[Problem requirements]:
Please count how many lines below contain the word "Mastercard" and give nothing but that figure.
(Data shown)
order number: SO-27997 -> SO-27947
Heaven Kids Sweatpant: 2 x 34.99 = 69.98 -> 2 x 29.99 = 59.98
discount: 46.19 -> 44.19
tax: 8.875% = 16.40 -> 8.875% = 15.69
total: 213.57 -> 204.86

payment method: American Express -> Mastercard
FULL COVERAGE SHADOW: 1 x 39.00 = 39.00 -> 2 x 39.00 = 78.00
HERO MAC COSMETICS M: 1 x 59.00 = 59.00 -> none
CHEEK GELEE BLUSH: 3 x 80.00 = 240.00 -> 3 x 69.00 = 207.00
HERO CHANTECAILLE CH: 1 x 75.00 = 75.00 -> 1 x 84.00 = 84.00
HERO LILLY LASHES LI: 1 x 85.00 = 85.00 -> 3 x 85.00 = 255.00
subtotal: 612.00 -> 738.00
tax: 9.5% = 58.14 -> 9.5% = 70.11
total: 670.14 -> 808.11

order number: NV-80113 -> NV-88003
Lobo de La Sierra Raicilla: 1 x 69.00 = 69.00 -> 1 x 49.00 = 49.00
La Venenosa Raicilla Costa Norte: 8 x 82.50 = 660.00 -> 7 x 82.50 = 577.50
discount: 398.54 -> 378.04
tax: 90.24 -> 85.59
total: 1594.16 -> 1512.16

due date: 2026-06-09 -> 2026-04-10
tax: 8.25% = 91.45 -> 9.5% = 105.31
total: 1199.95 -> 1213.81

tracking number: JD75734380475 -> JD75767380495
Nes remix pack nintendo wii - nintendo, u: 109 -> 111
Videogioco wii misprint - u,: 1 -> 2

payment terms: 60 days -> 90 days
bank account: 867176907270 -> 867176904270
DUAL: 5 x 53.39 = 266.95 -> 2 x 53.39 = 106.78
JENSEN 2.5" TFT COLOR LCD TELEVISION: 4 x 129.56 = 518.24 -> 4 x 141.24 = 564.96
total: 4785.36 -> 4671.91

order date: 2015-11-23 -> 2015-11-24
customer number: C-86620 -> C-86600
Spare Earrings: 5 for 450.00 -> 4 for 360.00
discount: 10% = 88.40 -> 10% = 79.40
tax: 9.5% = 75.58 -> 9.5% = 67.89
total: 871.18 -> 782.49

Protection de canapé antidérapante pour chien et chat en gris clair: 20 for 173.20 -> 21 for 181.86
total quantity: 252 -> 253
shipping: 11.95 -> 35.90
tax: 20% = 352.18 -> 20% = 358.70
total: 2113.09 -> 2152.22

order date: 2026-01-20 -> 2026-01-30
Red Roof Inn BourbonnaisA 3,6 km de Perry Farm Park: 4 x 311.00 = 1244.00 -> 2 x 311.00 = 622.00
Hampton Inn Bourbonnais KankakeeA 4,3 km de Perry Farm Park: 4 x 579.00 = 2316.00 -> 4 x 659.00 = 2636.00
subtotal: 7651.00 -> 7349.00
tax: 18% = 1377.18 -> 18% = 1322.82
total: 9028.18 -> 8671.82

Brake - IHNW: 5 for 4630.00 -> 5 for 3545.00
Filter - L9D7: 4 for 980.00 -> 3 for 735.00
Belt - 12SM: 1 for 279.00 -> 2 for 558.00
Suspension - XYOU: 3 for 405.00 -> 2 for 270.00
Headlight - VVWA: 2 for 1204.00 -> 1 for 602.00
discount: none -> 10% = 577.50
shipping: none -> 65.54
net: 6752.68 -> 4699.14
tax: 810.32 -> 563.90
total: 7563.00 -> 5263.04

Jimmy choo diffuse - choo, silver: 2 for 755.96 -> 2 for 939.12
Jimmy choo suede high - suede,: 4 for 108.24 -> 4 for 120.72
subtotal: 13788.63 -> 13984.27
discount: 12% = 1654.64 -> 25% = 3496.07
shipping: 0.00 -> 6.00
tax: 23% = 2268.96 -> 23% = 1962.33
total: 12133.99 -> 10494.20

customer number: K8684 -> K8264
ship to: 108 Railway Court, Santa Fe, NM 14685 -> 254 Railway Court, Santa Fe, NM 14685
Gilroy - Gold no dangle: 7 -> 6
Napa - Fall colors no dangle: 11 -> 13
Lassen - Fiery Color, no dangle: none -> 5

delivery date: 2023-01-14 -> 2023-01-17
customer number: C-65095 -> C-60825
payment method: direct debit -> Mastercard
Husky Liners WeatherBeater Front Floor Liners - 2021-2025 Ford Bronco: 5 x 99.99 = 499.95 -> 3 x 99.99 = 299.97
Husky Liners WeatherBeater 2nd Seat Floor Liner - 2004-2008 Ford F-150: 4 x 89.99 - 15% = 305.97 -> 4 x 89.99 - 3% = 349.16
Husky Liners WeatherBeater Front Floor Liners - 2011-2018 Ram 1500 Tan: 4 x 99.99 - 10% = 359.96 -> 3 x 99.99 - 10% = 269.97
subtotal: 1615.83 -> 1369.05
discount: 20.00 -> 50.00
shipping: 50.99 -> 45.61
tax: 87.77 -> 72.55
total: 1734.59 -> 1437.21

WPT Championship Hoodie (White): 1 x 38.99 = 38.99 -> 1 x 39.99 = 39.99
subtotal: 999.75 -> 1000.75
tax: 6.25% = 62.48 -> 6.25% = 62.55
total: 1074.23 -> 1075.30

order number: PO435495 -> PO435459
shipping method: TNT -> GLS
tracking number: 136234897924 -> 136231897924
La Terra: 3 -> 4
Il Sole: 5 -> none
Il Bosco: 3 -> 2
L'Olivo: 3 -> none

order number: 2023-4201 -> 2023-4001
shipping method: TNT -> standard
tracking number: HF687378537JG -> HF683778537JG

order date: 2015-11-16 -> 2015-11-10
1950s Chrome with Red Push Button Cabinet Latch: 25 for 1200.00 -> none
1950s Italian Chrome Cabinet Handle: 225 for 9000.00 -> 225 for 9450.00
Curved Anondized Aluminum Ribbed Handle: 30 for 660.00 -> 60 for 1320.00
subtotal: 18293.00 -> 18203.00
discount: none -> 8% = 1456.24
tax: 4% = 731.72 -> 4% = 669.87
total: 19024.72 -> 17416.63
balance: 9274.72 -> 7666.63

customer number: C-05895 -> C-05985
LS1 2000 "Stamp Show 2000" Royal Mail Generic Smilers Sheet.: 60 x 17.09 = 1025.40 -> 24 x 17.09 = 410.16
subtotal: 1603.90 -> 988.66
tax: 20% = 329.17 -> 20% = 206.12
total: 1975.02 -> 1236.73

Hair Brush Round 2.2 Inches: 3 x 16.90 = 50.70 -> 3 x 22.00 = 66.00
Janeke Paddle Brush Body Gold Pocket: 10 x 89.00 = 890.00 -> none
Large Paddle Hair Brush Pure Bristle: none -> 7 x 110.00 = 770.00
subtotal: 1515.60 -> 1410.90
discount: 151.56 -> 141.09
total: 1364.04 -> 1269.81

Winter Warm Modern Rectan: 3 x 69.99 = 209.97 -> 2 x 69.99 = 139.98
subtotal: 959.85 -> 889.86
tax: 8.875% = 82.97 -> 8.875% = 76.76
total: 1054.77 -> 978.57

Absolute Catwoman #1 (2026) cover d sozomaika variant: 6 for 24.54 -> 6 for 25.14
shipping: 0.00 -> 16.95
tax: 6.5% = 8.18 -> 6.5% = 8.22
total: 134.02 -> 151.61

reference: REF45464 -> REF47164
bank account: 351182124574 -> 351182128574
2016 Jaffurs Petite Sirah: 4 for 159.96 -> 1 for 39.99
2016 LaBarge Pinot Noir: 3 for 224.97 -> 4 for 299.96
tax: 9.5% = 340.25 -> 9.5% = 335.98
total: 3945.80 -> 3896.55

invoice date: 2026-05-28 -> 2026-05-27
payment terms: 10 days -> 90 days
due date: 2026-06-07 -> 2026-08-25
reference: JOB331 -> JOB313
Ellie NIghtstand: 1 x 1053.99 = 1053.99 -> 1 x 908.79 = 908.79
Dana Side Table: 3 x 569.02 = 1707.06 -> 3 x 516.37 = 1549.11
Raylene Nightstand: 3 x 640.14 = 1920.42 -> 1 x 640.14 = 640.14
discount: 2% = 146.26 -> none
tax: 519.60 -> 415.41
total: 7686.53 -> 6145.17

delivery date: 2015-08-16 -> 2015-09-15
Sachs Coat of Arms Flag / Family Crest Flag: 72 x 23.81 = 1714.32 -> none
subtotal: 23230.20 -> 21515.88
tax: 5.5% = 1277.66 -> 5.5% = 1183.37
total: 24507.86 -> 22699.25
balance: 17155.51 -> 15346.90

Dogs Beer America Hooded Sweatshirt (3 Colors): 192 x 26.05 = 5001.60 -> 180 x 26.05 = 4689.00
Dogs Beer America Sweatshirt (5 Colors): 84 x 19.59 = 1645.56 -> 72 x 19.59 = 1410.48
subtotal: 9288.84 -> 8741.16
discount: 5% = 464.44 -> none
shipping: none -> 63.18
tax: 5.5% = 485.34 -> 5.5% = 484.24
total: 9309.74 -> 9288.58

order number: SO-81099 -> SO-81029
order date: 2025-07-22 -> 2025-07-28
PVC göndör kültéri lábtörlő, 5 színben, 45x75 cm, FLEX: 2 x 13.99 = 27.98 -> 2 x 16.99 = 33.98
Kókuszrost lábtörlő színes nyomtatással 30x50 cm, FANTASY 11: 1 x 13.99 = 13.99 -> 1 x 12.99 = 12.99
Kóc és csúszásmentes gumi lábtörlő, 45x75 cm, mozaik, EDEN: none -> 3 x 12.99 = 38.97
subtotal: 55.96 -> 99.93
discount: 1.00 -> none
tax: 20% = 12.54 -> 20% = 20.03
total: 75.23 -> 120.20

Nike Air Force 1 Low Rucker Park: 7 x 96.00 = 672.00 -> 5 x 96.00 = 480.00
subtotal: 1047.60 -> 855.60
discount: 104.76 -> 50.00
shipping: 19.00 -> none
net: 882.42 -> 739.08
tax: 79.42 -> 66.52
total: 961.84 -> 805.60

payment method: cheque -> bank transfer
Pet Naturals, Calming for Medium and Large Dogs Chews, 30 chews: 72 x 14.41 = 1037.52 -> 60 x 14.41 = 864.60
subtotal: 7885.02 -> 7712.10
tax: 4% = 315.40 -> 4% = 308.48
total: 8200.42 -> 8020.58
(End Data shown)
[Exercise output]:
2